Google rejects my login attempt when my browser is running under control of Selenium?-CodePudding

I am trying to use to automate the removal of spam comments from my YouTube videos. YouTube still does not at this date have an API for the removal of spam comments. I only want to automate the removal of spam comments from my videos on my channel. I have natural language processing experience and the patterns I detect in the spam comments would make it easy for me to remove them. I only need to be able to log into my account manually and then use the Selenium and some code to remove the annoying spam comments.

Please note these points:

I am not using a headless version of Selenium/Chrome. I am running a version of ChromeDriver that automates a full Chrome browser instance.
I am logging in manually by typing in my user name and password myself directly into the browser page's input elements.

So something in the user agent, or a flag ChromeDriver sets, or something else is triggering the rejection?

I did a lot of web searching including on SO and most of the message regarding detection have to do with using a headless version of Selenium or certain input patterns that identify an automated login attempt. As I stated above, I am doing neither of those things since before I trigger my automation code, I login manually. Also I have seen some references to an "undetectable" chrome driver, but is that a trustworthy item and does it only work with a headless version of Selenium?

Can someone tell me how to fix this? I'm really tired of manually deleting the spam comments.

CodePudding user response：

Try this

1- Use a different browser: Some websites are more sensitive to automation when using certain browsers, so you may have better luck using a different browser like Firefox or Safari

2- Use a headless browser: While you mentioned that you are currently using a full Chrome browser instance, you could try using a headless version of Chrome (or another browser) to see if that helps with the automation detection issue. A headless browser is a browser that runs without a graphical user interface, which can make it more difficult for the website to detect automation

3- Use a different ChromeDriver version: Depending on the version of ChromeDriver you are using, it may be setting certain flags or user agent strings that are causing the website to detect automation. You could try using a different version of ChromeDriver to see if that helps

4- Use a different user agent string: Some websites use the user agent string (a string that identifies the browser and operating system) to detect automation. You could try setting a different user agent string in ChromeDriver to see if that helps

CodePudding user response：

I once do some research about this. Some website (may including youtube, google's sites) will prevent your request (or even block your IP) if detect you are using a webdriver (they will think you're bot, no matter you are using headless or not, manually login or not). I think there are two different approachs:

Try hide your webdriver trace: use some package like selenium-stealth, undetected-chromedrive or put some flag manually as this SO answer
Try a different approach, if you want to delete spam comments on Youtube, have you try using their official API, Youtube Comment API Docs. This SO comment may helpful

Some other useful information how they detect webdriver:

Can a website detect when you are using Selenium with chromedriver?

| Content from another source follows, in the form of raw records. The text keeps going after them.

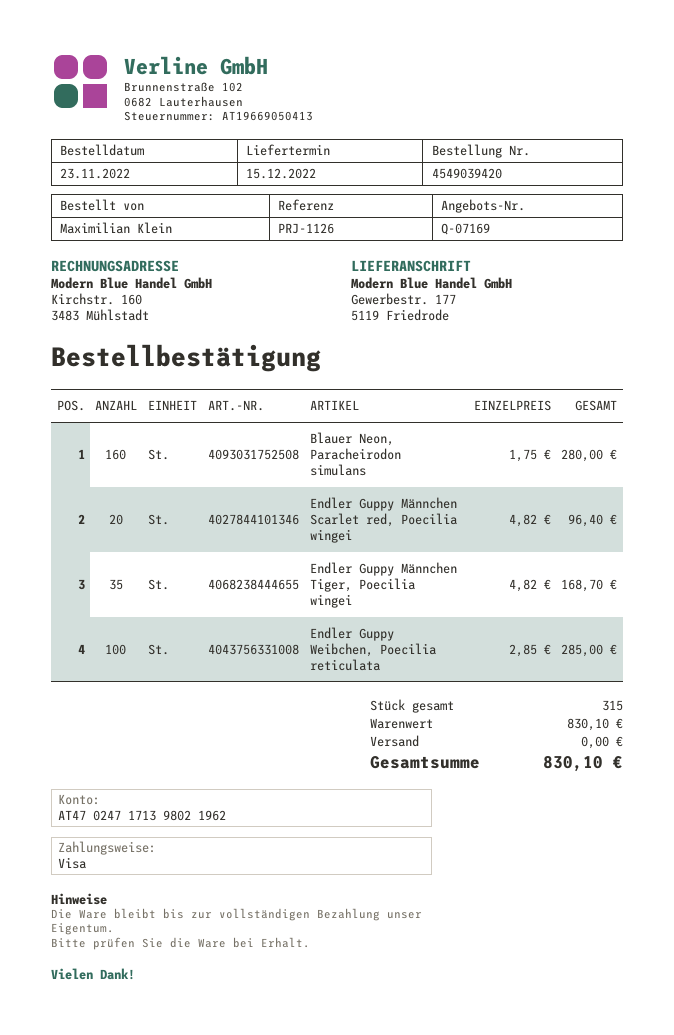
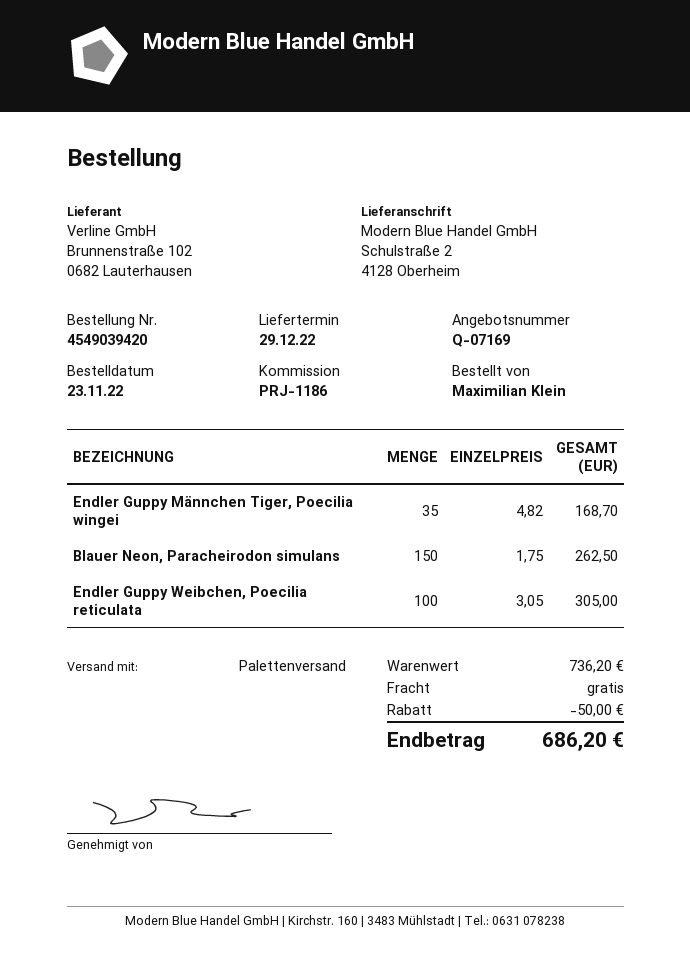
delivery date: 2022-12-15 -> 2022-12-29
reference: PRJ-1126 -> PRJ-1186
ship to: Gewerbestr. 177, 5119 Friedrode -> Schulstraße 2, 4128 Oberheim
Blauer Neon, Paracheirodon simulans: 160 x 1.75 = 280.00 -> 150 x 1.75 = 262.50
Endler Guppy Männchen Scarlet red, Poecilia wingei: 20 x 4.82 = 96.40 -> none
Endler Guppy Weibchen, Poecilia reticulata: 100 x 2.85 = 285.00 -> 100 x 3.05 = 305.00
subtotal: 830.10 -> 736.20
discount: none -> 50.00
total: 830.10 -> 686.20

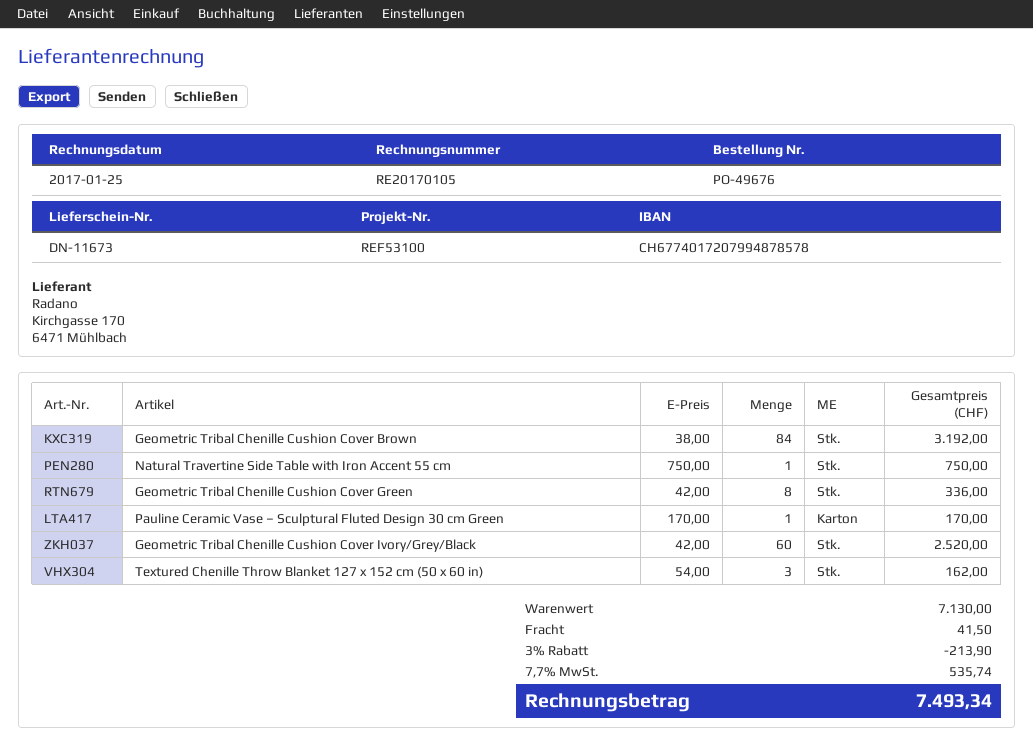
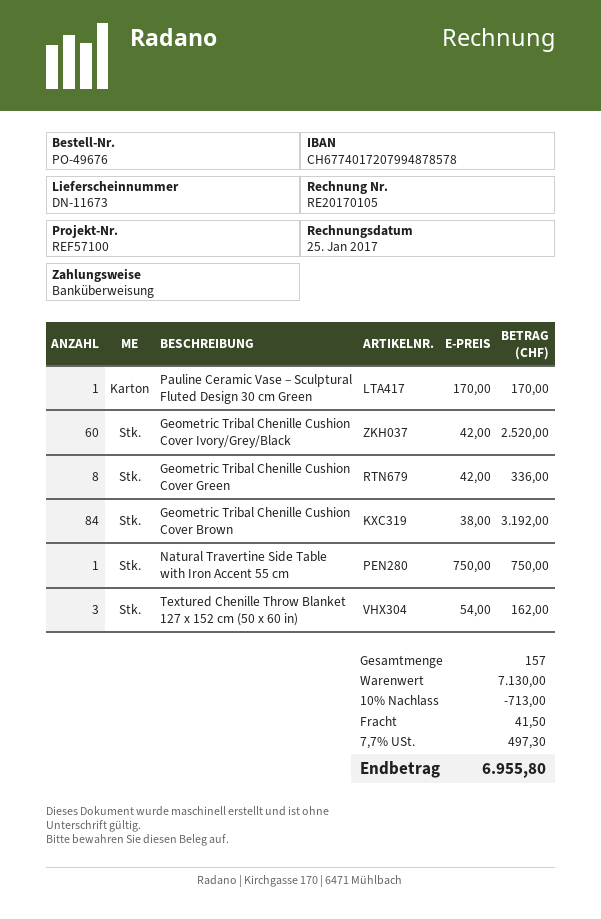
reference: REF53100 -> REF57100
discount: 3% = 213.90 -> 10% = 713.00
tax: 7.7% = 535.74 -> 7.7% = 497.30
total: 7493.34 -> 6955.80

Is there a version of Selenium WebDriver that is not detectable?

CodePudding user response：

If your Chrome browser was spun up using Chromedriver, then there is detectable evidence that websites can use to determine if you're using Selenium, and then they can block you. However, if the Chrome browser is spun up before Chromedriver connects to it, then you have a browser that no longer looks like an automation-controlled one. Modern web automation libraries such as undetectable-chromedriver are aware of this, and so they make sure Chrome is spun up before connecting chromedriver to it.

The modern framework that I use for these situations is SeleniumBase in undetected chromedriver mode. Here's a script that you can use to get past automation detection: (Run with python after installing seleniumbase with pip install seleniumbase)

from seleniumbase import SB

with SB(uc=True) as sb:
    sb.open("https://www.google.com/gmail/about/")
    sb.click('a[data-action="sign in"]')
    sb.type('input[type="email"]', "[email protected]")
    sb.click('button:contains("Next")')
    import pdb; pdb.set_trace()
    # sb.type('input[type="password"]', PASSWORD)
    # sb.click('button:contains("Next")')

It throws in a breakpoint so that you can take control of the script while the browser remains open.